Description of the task:
Every record below is to be restated word for word.

(Source records)
****

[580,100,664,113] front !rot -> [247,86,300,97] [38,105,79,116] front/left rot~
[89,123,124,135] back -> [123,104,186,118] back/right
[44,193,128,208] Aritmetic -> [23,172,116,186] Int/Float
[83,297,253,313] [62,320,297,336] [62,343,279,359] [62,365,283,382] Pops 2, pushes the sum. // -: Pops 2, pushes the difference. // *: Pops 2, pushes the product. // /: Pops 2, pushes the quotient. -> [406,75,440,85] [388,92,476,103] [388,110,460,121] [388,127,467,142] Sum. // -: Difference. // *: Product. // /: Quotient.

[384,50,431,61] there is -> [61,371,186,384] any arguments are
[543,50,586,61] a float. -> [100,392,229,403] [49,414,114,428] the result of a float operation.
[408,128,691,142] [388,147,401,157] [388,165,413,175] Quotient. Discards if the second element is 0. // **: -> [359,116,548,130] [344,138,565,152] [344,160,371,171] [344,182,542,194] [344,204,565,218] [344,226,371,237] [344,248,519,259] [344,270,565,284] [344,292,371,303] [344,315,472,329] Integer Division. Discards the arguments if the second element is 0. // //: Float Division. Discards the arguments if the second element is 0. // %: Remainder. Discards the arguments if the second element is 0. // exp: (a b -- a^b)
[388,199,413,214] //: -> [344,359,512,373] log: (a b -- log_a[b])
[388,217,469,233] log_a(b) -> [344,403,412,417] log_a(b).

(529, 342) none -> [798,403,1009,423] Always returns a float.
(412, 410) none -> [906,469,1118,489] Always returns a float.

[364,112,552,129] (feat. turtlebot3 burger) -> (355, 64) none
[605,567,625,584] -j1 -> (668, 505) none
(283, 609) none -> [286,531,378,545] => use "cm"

****

Solved problem:
[580,100,664,113] front !rot -> [247,86,300,97] [38,105,79,116] front/left rot~
[89,123,124,135] back -> [123,104,186,118] back/right
[44,193,128,208] Aritmetic -> [23,172,116,186] Int/Float
[83,297,253,313] [62,320,297,336] [62,343,279,359] [62,365,283,382] Pops 2, pushes the sum. // -: Pops 2, pushes the difference. // *: Pops 2, pushes the product. // /: Pops 2, pushes the quotient. -> [406,75,440,85] [388,92,476,103] [388,110,460,121] [388,127,467,142] Sum. // -: Difference. // *: Product. // /: Quotient.

[384,50,431,61] there is -> [61,371,186,384] any arguments are
[543,50,586,61] a float. -> [100,392,229,403] [49,414,114,428] the result of a float operation.
[408,128,691,142] [388,147,401,157] [388,165,413,175] Quotient. Discards if the second element is 0. // **: -> [359,116,548,130] [344,138,565,152] [344,160,371,171] [344,182,542,194] [344,204,565,218] [344,226,371,237] [344,248,519,259] [344,270,565,284] [344,292,371,303] [344,315,472,329] Integer Division. Discards the arguments if the second element is 0. // //: Float Division. Discards the arguments if the second element is 0. // %: Remainder. Discards the arguments if the second element is 0. // exp: (a b -- a^b)
[388,199,413,214] //: -> [344,359,512,373] log: (a b -- log_a[b])
[388,217,469,233] log_a(b) -> [344,403,412,417] log_a(b).

(529, 342) none -> [798,403,1009,423] Always returns a float.
(412, 410) none -> [906,469,1118,489] Always returns a float.

[364,112,552,129] (feat. turtlebot3 burger) -> (355, 64) none
[605,567,625,584] -j1 -> (668, 505) none
(283, 609) none -> [286,531,378,545] => use "cm"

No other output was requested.